ASSIGNMENT:
Below is a listing from which only part is wanted; return exactly the lines from the one with "border-radius: none ->" up to and including the one with "html: <div>Value From</div>".

EXCERPTED RECORDS:
┌────────
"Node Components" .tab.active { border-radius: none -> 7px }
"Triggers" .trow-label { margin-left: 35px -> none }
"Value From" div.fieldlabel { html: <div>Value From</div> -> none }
└────────
┌────────
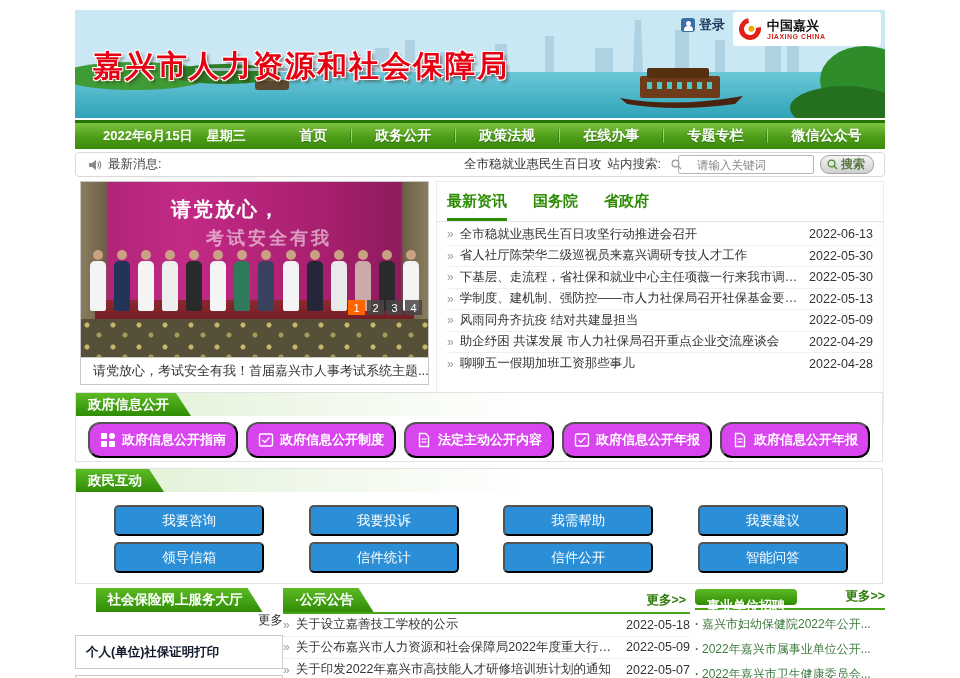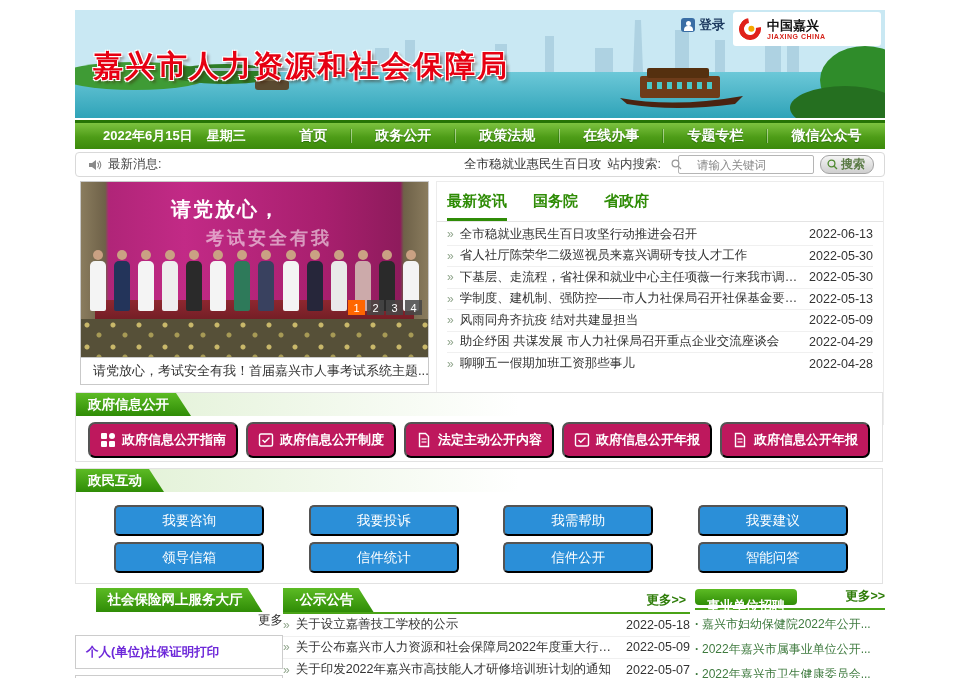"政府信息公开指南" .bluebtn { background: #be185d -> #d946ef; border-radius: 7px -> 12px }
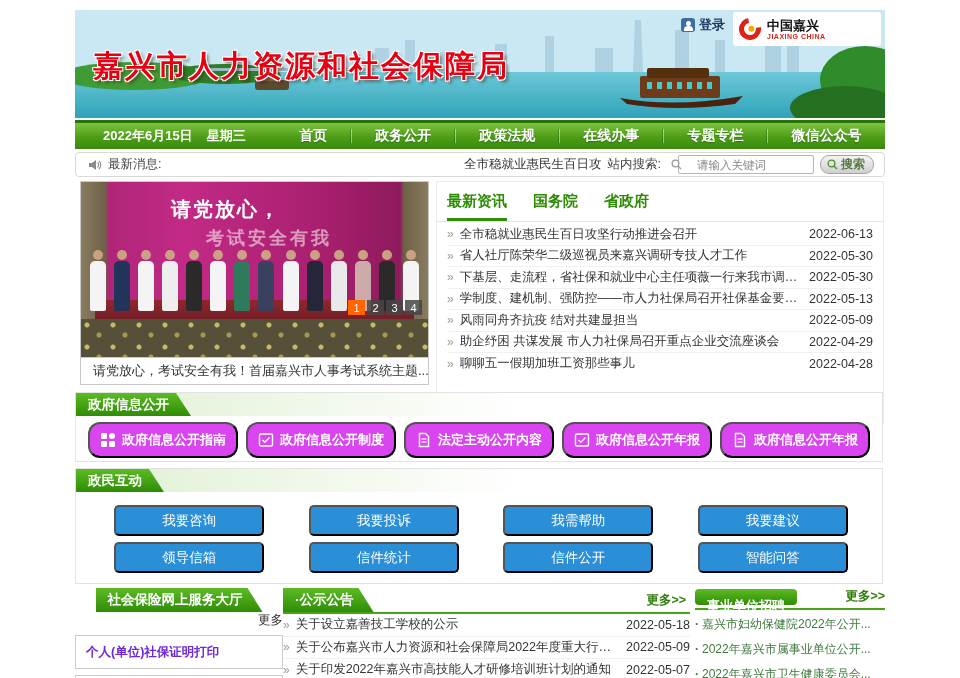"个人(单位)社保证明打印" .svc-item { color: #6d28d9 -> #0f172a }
└────────
ANSWER SECTION:
"Node Components" .tab.active { border-radius: none -> 7px }
"Triggers" .trow-label { margin-left: 35px -> none }
"Value From" div.fieldlabel { html: <div>Value From</div> -> none }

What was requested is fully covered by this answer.